Researchers from Brigham and Women’s Hospital in Boston, Massachusetts, performed a retrospective study to evaluate the impact of AUC for patients with renal colic who presented at the emergency room, based on local best practice. The researchers developed and implemented their own appropriate use criteria covering CT for this patient group. Patients were from a level I trauma center (the study site) or a local comparable hospital (the control site)
A total of 467 patients (194 from the study site) before AUC implementation and 306 (88 from the study site) after AUC implementation were included in the study. A team comprising physicians from emergency medicine, emergency radiology, and urology developed an AUC for patients younger than 50 years with a history of uncomplicated nephrolithiasis presenting with renal colic. There was no CDS alert for AUC-consistent CT of ureter requests, while the researchers were alerted to consider a trial of symptomatic control or discharge without CT.

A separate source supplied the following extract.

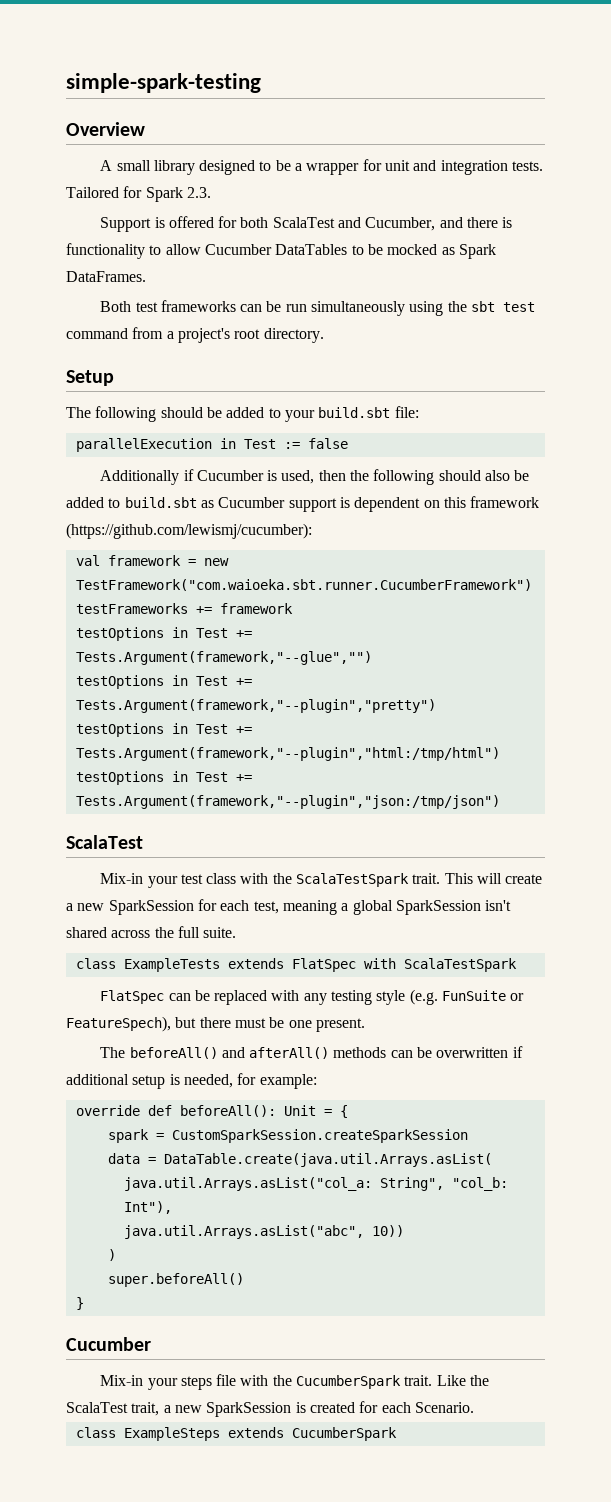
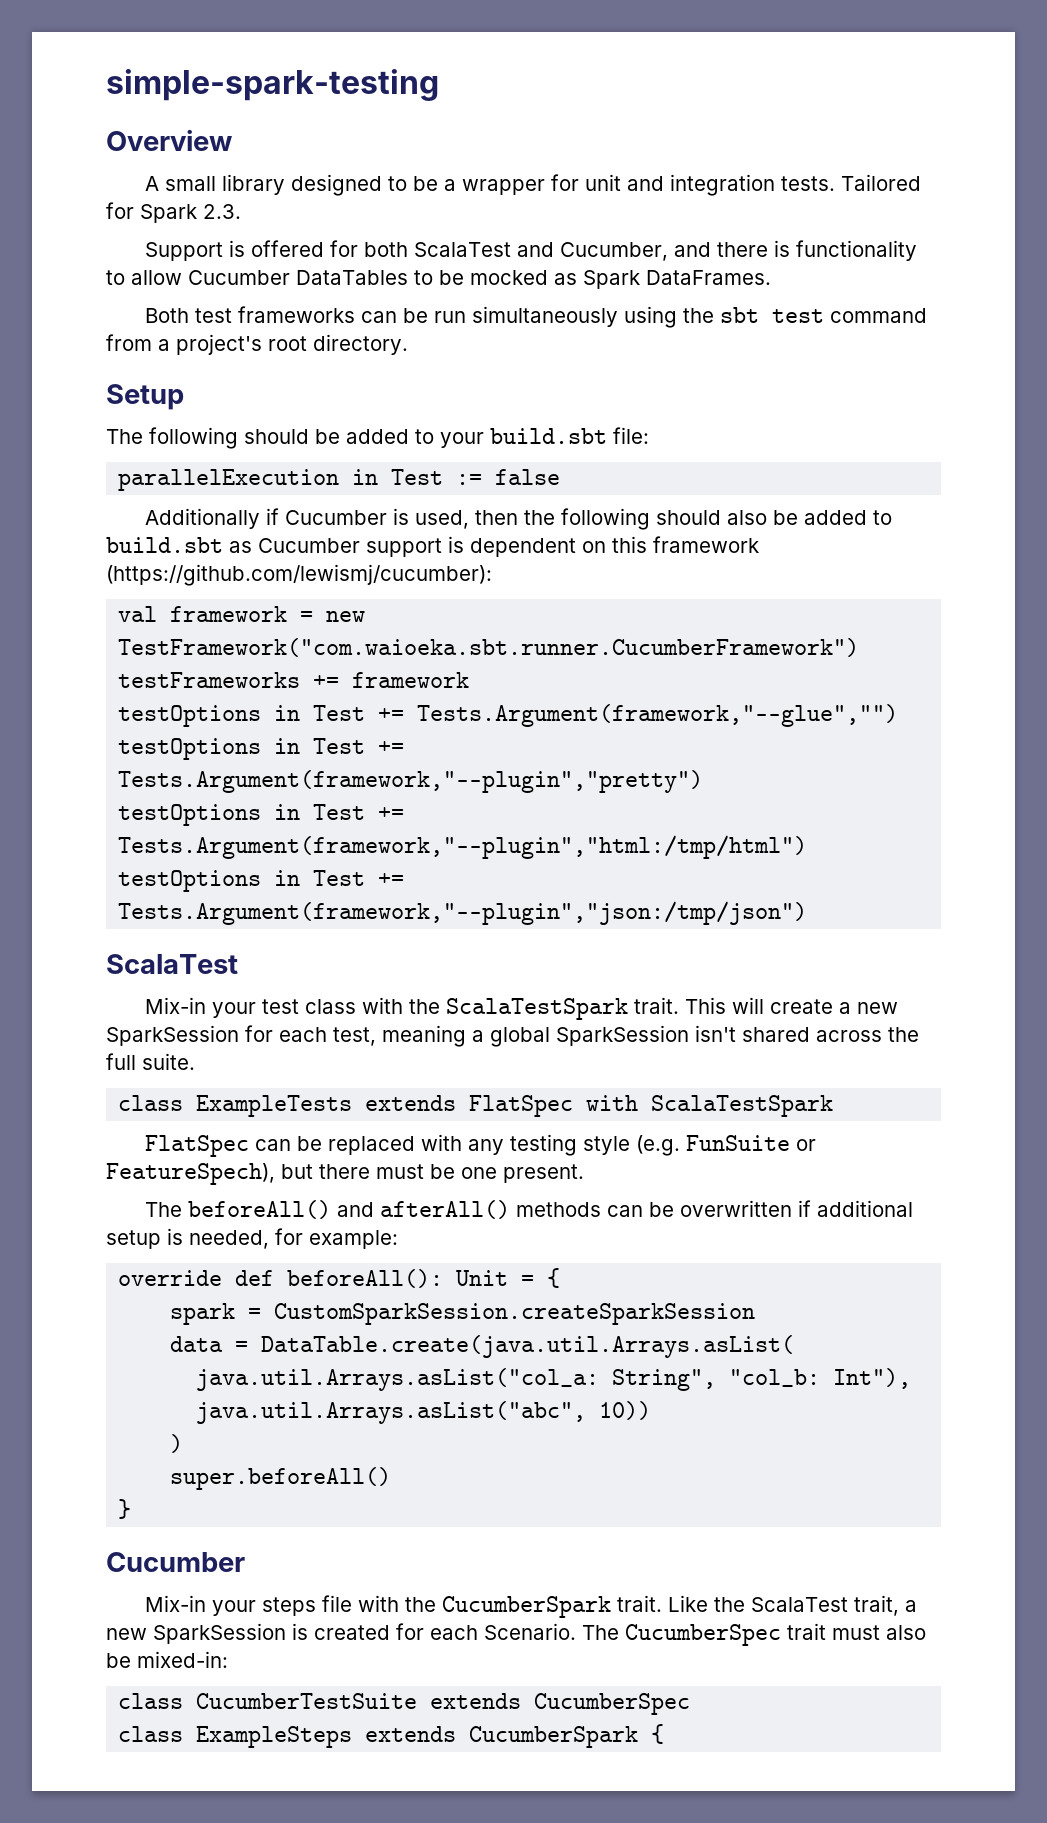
(474, 1407) none -> [582,1623,926,1646] [106,1651,228,1668] [118,1693,691,1715] The CucumberSpec trait must also be mixed-in: // class CucumberTestSuite extends CucumberSpec
(397, 1434) none -> [651,1724,665,1744] {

Related article: Why Radiologists Should Care About Clinical Decision Support
A natural language processing tool mined ED notes for visits before AUC implementation (September 2010 to February 2012) and one year after AUC implementation (April 2013 to September 2014) for concept unique identifiers of flank tenderness or renal or ureteral pain.
The results showed that after implementation of the AUC, the study site's CT of ureter rate decreased from 23.7% (46/194 patients) to 14.8% (13/88 patients) but the rate at the control site remained unchanged, 49.8% (136/273 patients) versus 48.2% (105/218 patients).
The researchers concluded that by implementing an AUC based on local best practice as CDS, physicians may effectively reduce overuse of imaging among a subset of ED patients with renal colic who were not likely to have a complicated course or alternative dangerous diagnosis.